A lei define o aerossol de extratos vegetais como um dispositivo portátil de menor potencial ofensivo, produzido à base de oleorresina de capsicum, princípio ativo do spray de pimenta, ou de outros extratos vegetais autorizados pelos órgãos competentes. O objetivo central da medida é permitir que mulheres utilizem o equipamento para repelir agressões físicas ou sexuais atuais ou iminentes. O uso será considerado legítimo quando ocorrer dentro dos limites da legítima defesa previstos no artigo 25 do Código Penal, devendo ser proporcional à ameaça e interrompido assim que o risco for neutralizado. O produto será de uso individual e intransferível e não poderá conter substâncias de efeito letal ou toxicidade permanente.
Para adquirir o aerossol, a compradora deverá cumprir uma série de requisitos: - Comprovar idade mínima de 18 anos e apresentar documento oficial com foto; - Apresentar comprovante de residência; - Declarar, por meio de autodeclaração, que não possui condenação criminal por crime doloso cometido com violência ou grave ameaça. As especificações técnicas do equipamento, como concentração da substância ativa, capacidade e padrões de segurança, serão regulamentadas posteriormente, observando normas da Agência Nacional de Vigilância Sanitária (Anvisa) e dos demais órgãos competentes. Recipientes com capacidade superior a 50 ml continuarão classificados como de uso restrito, destinados às Forças Armadas, órgãos de segurança pública, guardas municipais e instituições responsáveis pela segurança de autoridades. A lei atribui ao Poder Executivo federal a responsabilidade pela autorização e fiscalização da comercialização do produto. Os estabelecimentos autorizados deverão manter registro das vendas por cinco anos, emitir nota fiscal, orientar as compradoras sobre o uso correto e registrar os dados da pessoa que adquirirá e manterá a posse do dispositivo.

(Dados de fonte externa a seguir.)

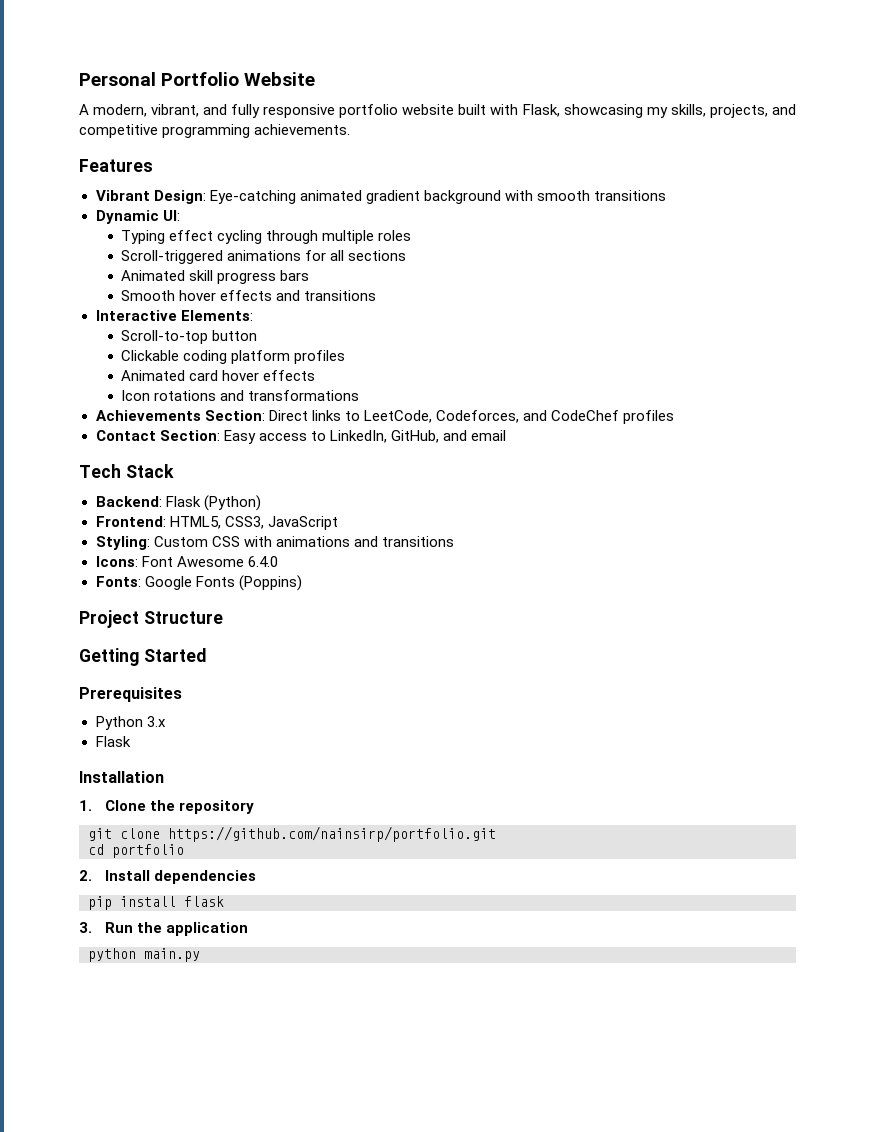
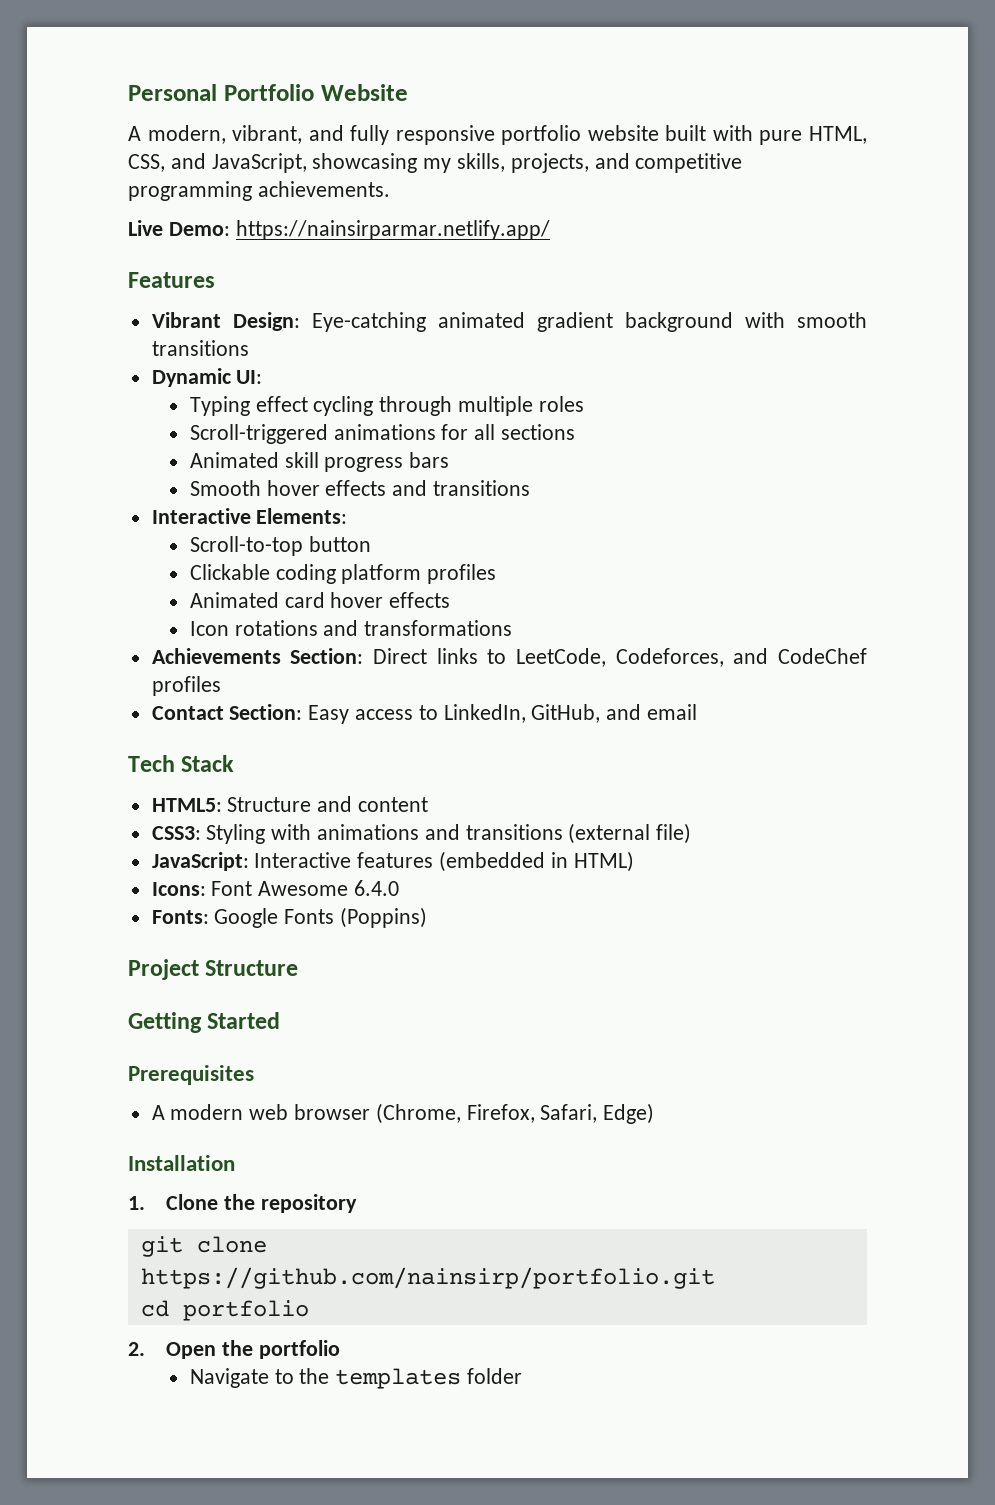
- A modern, vibrant, and fully responsive portfolio website built with Flask, showcasing my skills, projects, and competitive programming achievements.
+ A modern, vibrant, and fully responsive portfolio website built with pure HTML, CSS, and JavaScript, showcasing my skills, projects, and competitive programming achievements.
+ Live Demo: https://nainsirparmar.netlify.app/
- Backend: Flask (Python)
- Frontend: HTML5, CSS3, JavaScript
- Styling: Custom CSS with animations and transitions
+ HTML5: Structure and content
+ CSS3: Styling with animations and transitions (external file)
+ JavaScript: Interactive features (embedded in HTML)
- Python 3.x
- Flask
+ A modern web browser (Chrome, Firefox, Safari, Edge)
- 2. Install dependencies
- pip install flask
- 3. Run the application
- python main.py
+ 2. Open the portfolio
+ Navigate to the templates folder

A norma também cria o Programa Nacional de Capacitação em Defesa Pessoal e Uso de Instrumentos de Menor Potencial Ofensivo para Mulheres. Entre os objetivos estão orientar sobre os limites legais da legítima defesa, esclarecer as consequências do uso desproporcional do equipamento, divulgar informações sobre o ciclo da violência doméstica e ampliar campanhas educativas sobre os canais de denúncia e proteção às mulheres. Ao sancionar a lei, Lula vetou alguns dispositivos aprovados pelo Congresso. Um dos vetos impede que adolescentes entre 16 e 18 anos adquiram ou mantenham a posse do aerossol, mesmo com autorização dos responsáveis. Segundo o governo, a medida preserva o princípio da proteção integral previsto na Constituição e no Estatuto da Criança e do Adolescente (ECA).
Também foi vetado o trecho que autorizava o porte irrestrito do dispositivo, o que, de acordo com o Executivo, preserva a possibilidade de regulamentação futura sobre as condições em que o spray poderá ser transportado. Outros vetos atingiram dispositivos que estabeleciam sanções administrativas para uso indevido do aerossol, a obrigatoriedade de registro de ocorrência em caso de perda, furto ou roubo do equipamento e a previsão de oficinas práticas de defesa pessoal dentro do programa de capacitação. O governo justificou que essas medidas poderiam gerar impactos orçamentários sem estimativa prévia ou eram desnecessárias diante da legislação já existente. Com a sanção da lei, Lula consolida uma medida voltada à proteção das mulheres contra agressões, ao mesmo tempo em que estabelece limites claros para o uso do dispositivo e mantém a possibilidade de regulamentação complementar por parte do Executivo.